In MAP Fraser worked closely with the Minister of Aircraft Production who, from November 1942, was Sir Stafford Cripps, who worked well with Ministry staff. By 1942 aircraft production had rapidly expanded from a number of small innovative companies to be the largest industry in the country. MAP's role was to monitor and co-ordinate the activity of the industry to maximise output, particularly of bombers, and intervene to remove inefficiency and bad practice where necessary. MAP officials with previous experience in large industries, and who knew more about factories and production lines than ministers and permanent civil servants, played a key role in this work. While Fraser was Director General, Cripps developed Joint Production Consultation Committees, set up in each aircraft factory to allow an exchange of views between managers and workers. These mirrored ICI labour relations policies, which had already recognised works councils for a number of years.

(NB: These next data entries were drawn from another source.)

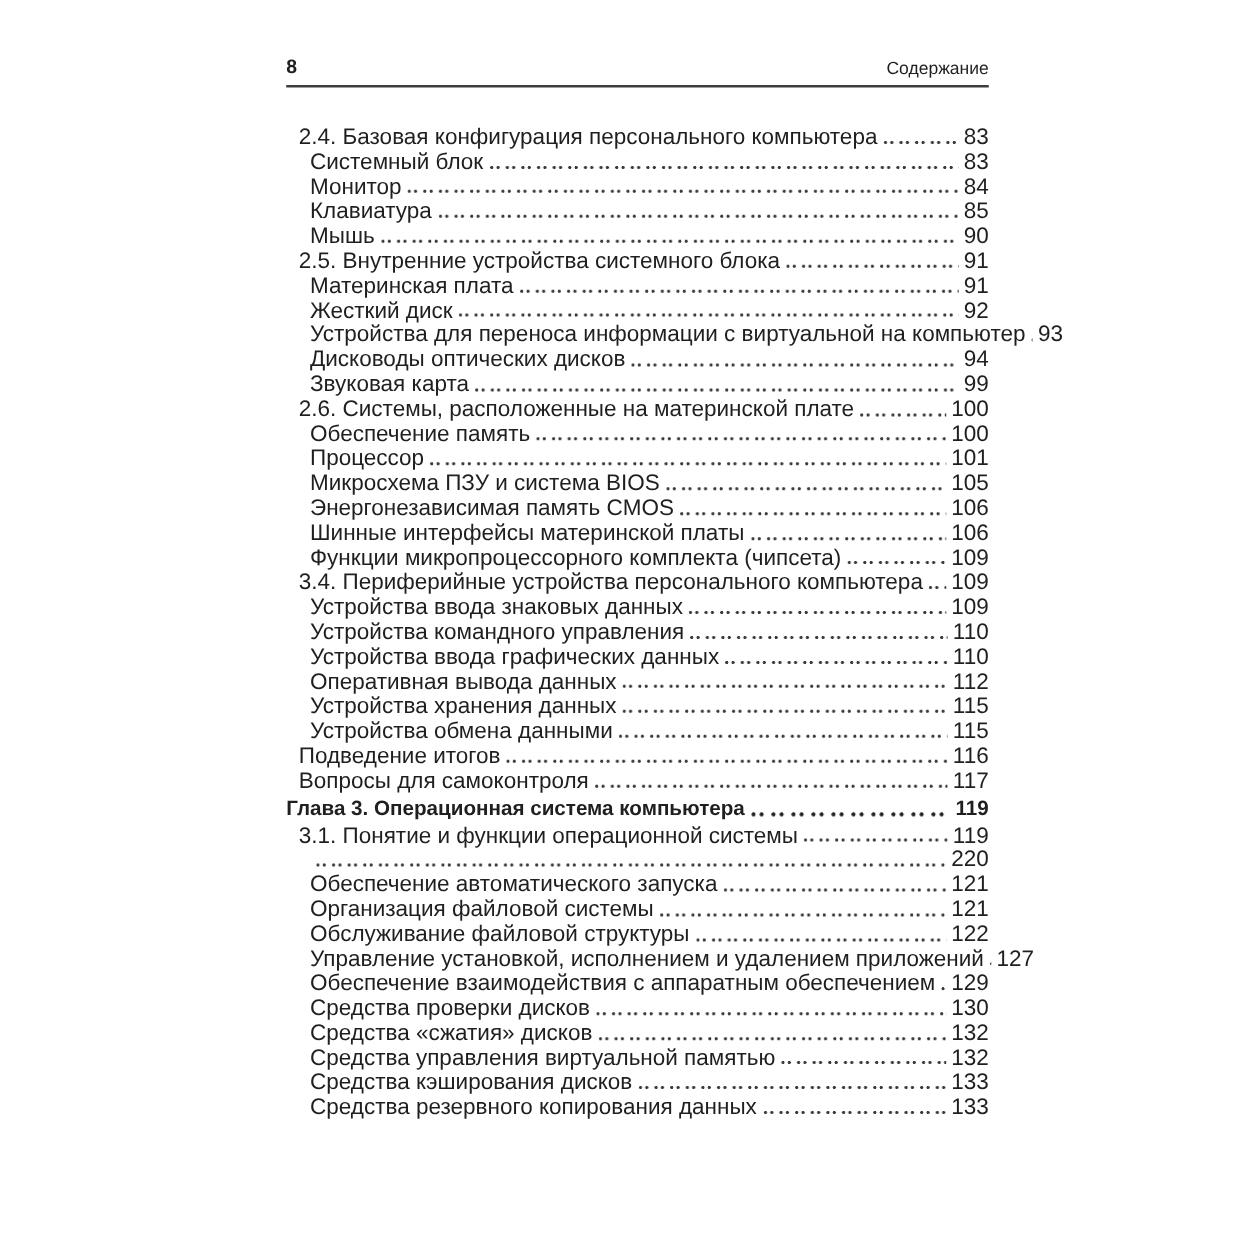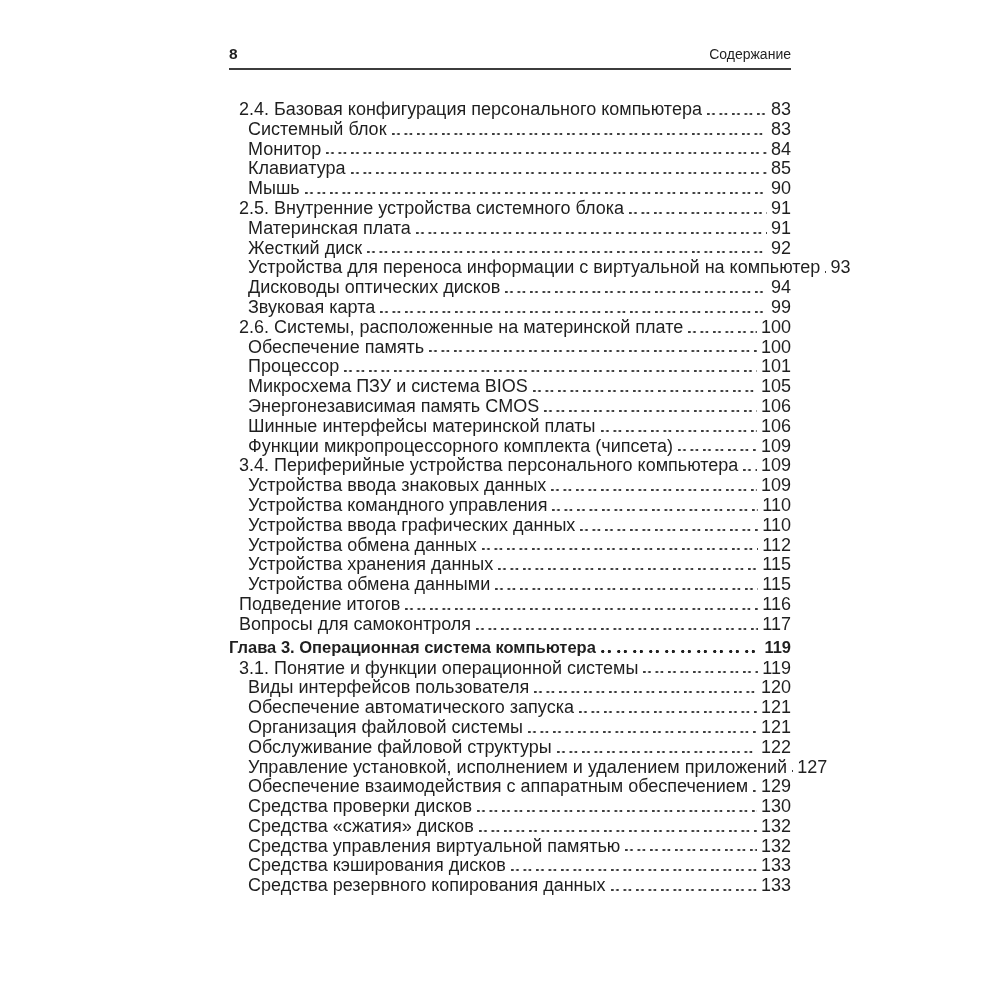--- a/index.html
+++ b/index.html
@@ -211,7 +211,7 @@
     <span class="pg">110</span>
   </div>
       <div class="row lvl2">
-    <span class="title">Устройства обмена данных</span>
+    <span class="title">Оперативная вывода данных</span>
     <span class="leader"></span>
     <span class="pg">112</span>
   </div>

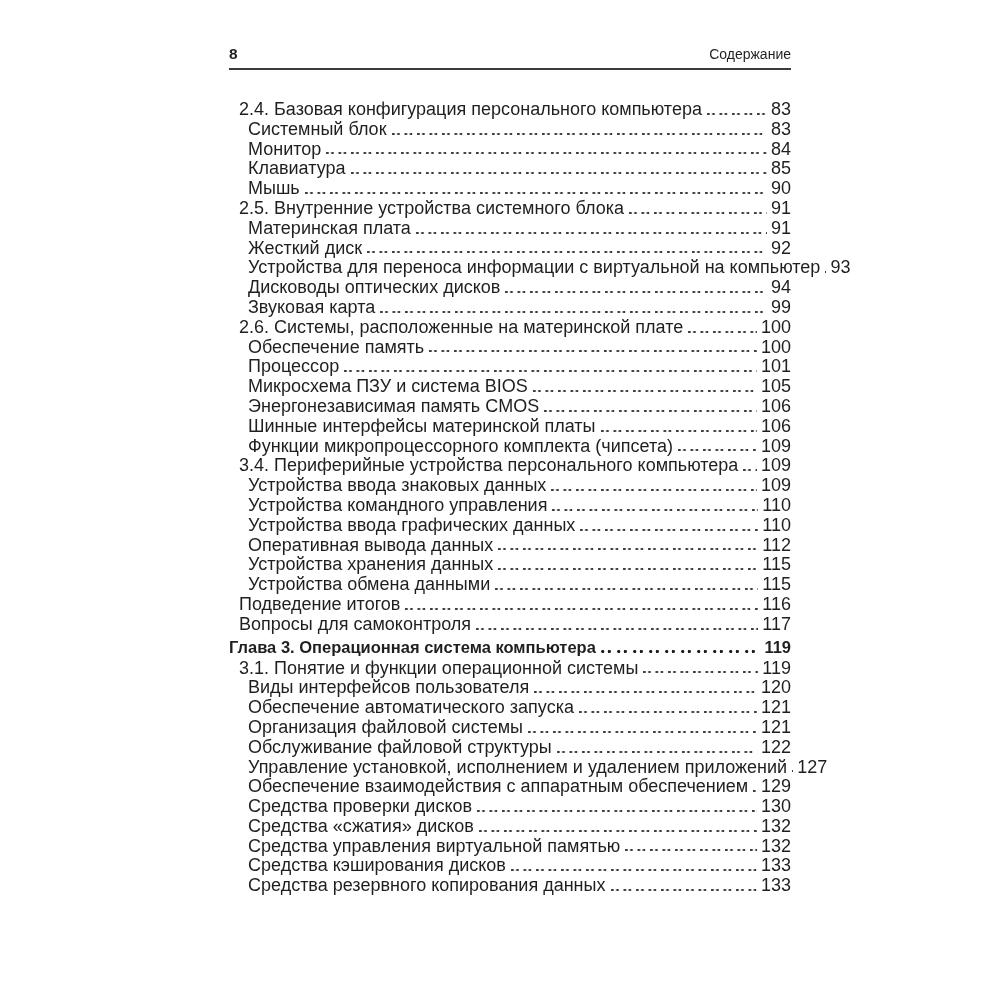--- a/index.html
+++ b/index.html
@@ -246,7 +246,6 @@
     <span class="pg">119</span>
   </div>
       <div class="row lvl2">
-    <span class="title">Виды интерфейсов пользователя</span>
     <span class="leader"></span>
     <span class="pg">120</span>
   </div>

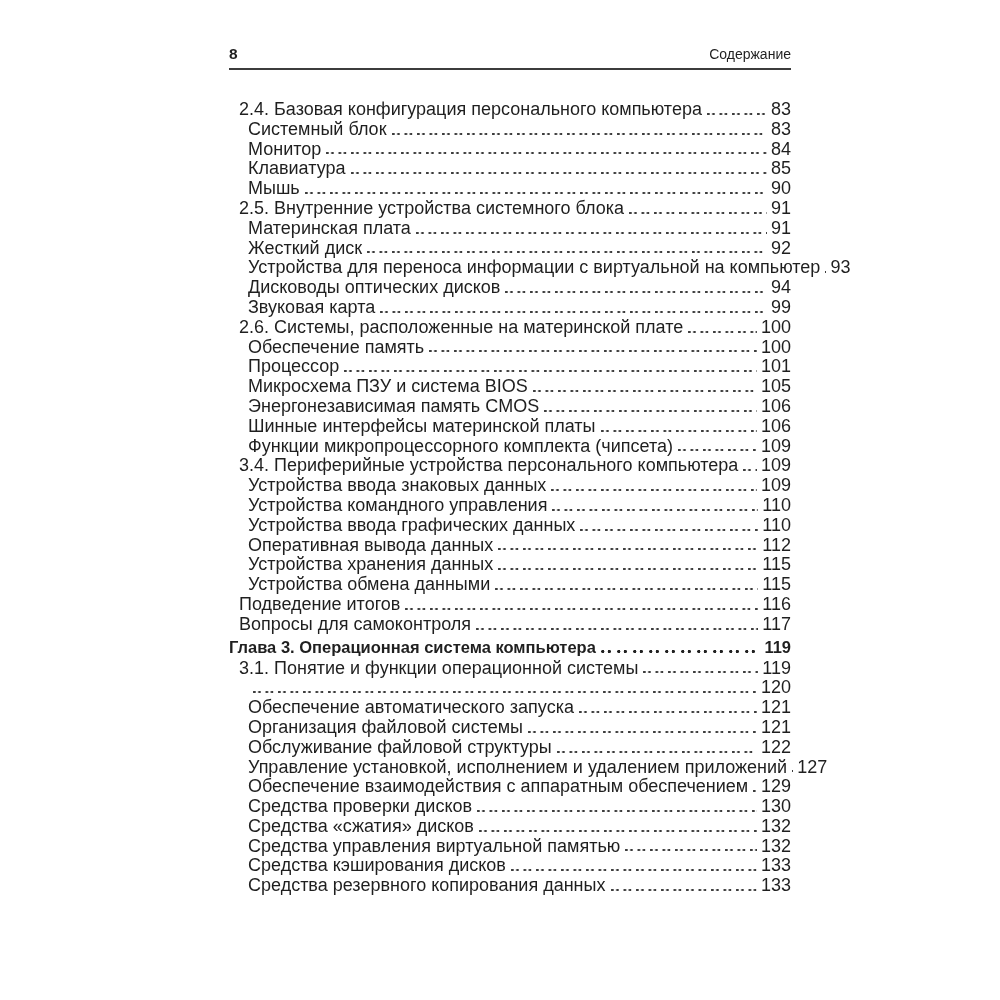--- a/index.html
+++ b/index.html
@@ -247,7 +247,7 @@
   </div>
       <div class="row lvl2">
     <span class="leader"></span>
-    <span class="pg">120</span>
+    <span class="pg">220</span>
   </div>
       <div class="row lvl2">
     <span class="title">Обеспечение автоматического запуска</span>

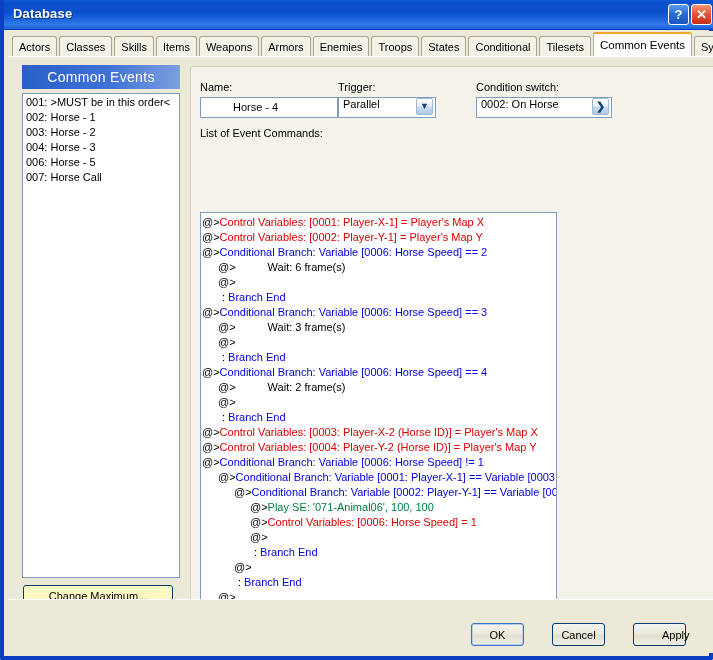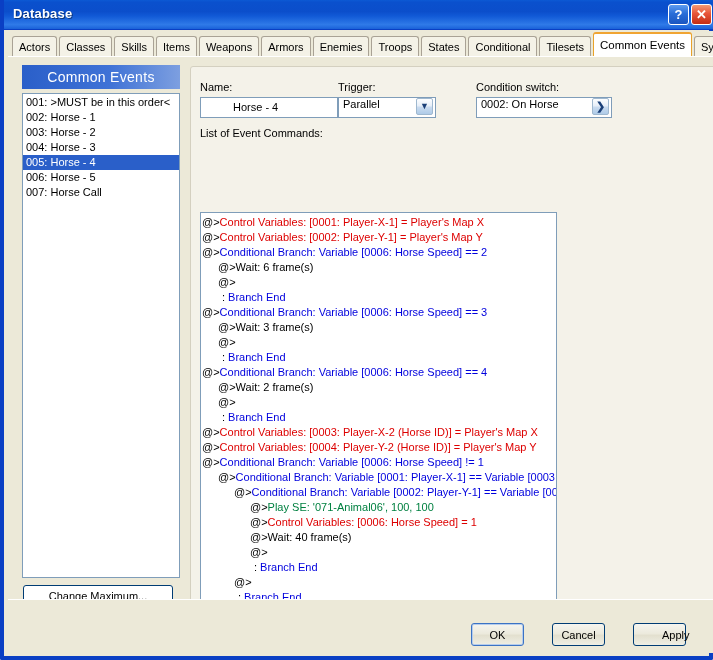--- a/index.html
+++ b/index.html
@@ -341,7 +341,6 @@
             <div class="ce-item">002: Horse - 1</div>
             <div class="ce-item">003: Horse - 2</div>
             <div class="ce-item">004: Horse - 3</div>
-            <div class="ce-item selected">005: Horse - 4</div>
             <div class="ce-item">006: Horse - 5</div>
             <div class="ce-item">007: Horse Call</div>
           </div>

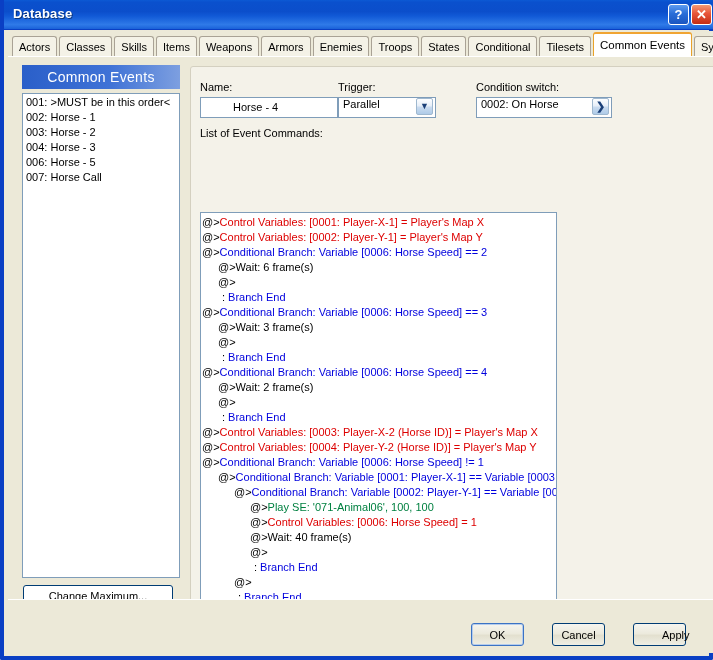--- a/index.html
+++ b/index.html
@@ -271,7 +271,7 @@
   .c-red   { color: #dd0000; }
   .c-blue  { color: #0000dd; }
   .c-green { color: #008040; }
-  .c-black { color: #000000; }
+  .c-black { color: #000000; margin-left: 32px; }
   .at { color: #000000; }
 
   

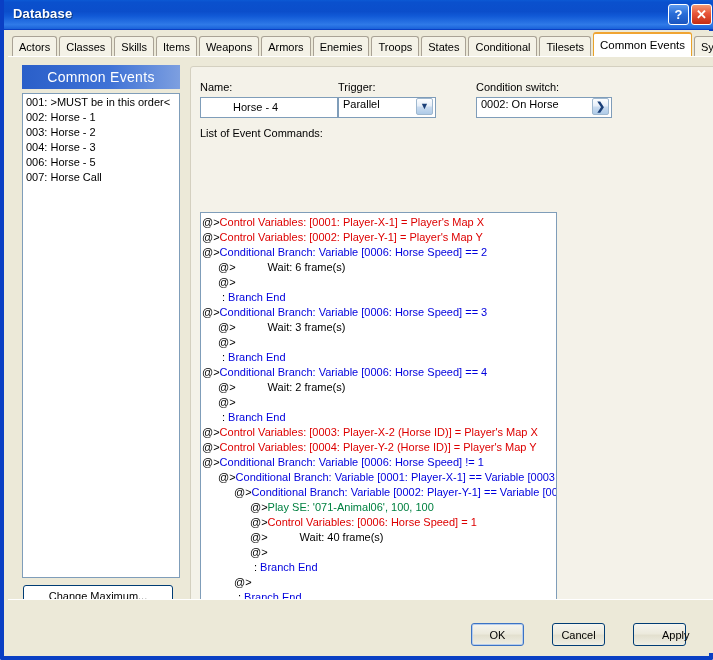--- a/index.html
+++ b/index.html
@@ -388,7 +388,6 @@
             <div class="cmd-line"><span style="display: inline-block; width: 32px;"></span><span class="at">@&gt;</span><span class="c-blue">Conditional Branch: Variable [0002: Player-Y-1] == Variable [0004: Player-Y-2 (Horse ID)]</span></div>
             <div class="cmd-line"><span style="display: inline-block; width: 48px;"></span><span class="at">@&gt;</span><span class="c-green">Play SE: '071-Animal06', 100, 100</span></div>
             <div class="cmd-line"><span style="display: inline-block; width: 48px;"></span><span class="at">@&gt;</span><span class="c-red">Control Variables: [0006: Horse Speed] = 1</span></div>
-            <div class="cmd-line"><span style="display: inline-block; width: 48px;"></span><span class="at">@&gt;</span><span class="c-black">Wait: 40 frame(s)</span></div>
             <div class="cmd-line"><span style="display: inline-block; width: 48px;"></span><span class="at">@&gt;</span></div>
             <div class="cmd-line"><span style="display: inline-block; width: 52px;"></span><span class="at">:</span><span class="c-blue">  Branch End</span></div>
             <div class="cmd-line"><span style="display: inline-block; width: 32px;"></span><span class="at">@&gt;</span></div>

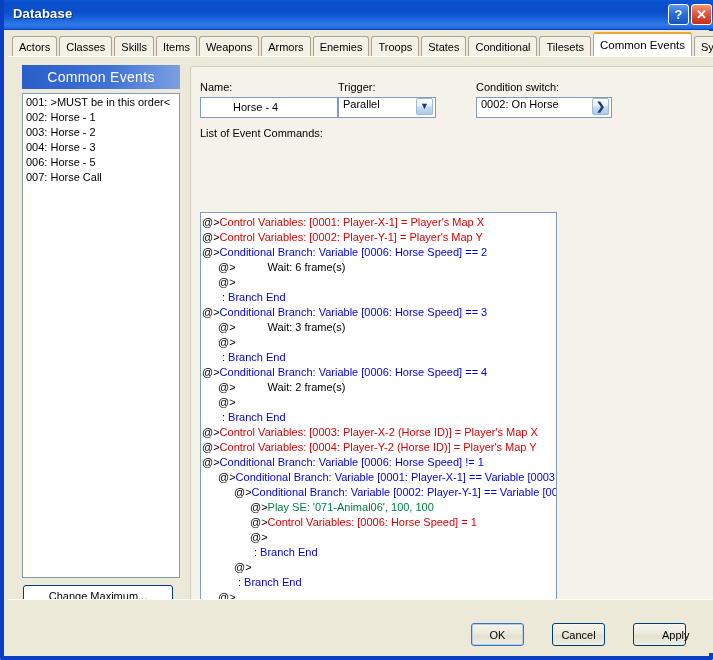--- a/index.html
+++ b/index.html
@@ -173,7 +173,7 @@
     left: 1px; top: 520px;
     width: 150px; height: 21px;
     box-sizing: border-box;
-    background: #ffffff;
+    background: #fef9c3;
     border: 1px solid #003c74;
     border-radius: 3px;
     font-family: "Liberation Sans", sans-serif;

In the 1946 King's Birthday Honours, Fraser was made a Commander of the Order of the British Empire for his services in MAP.

===Post war===
From 1946 until his retirement in 1958 Fraser was Sales Controller for ICI. He also served on a number of company boards and was a committee member of the Television Advisory Committee and the British Institute of Management.

===Personal life===
In May 1929 Fraser married Joy Frances Pease at St Margaret's Church, Westminster. They had no children. Living in Henley-on-Thames, Oxfordshire, Fraser retired from ICI in 1958 and died on 9 December 1960, aged 64, at the London Hospital, Stepney.

Fraser was a Freemason, initiated in the Royal Somerset House and Inverness Lodge No 4 (London) in June 1943, and later also a member of the Royal Somerset House and Inverness Chapter of Royal Arch Masonry.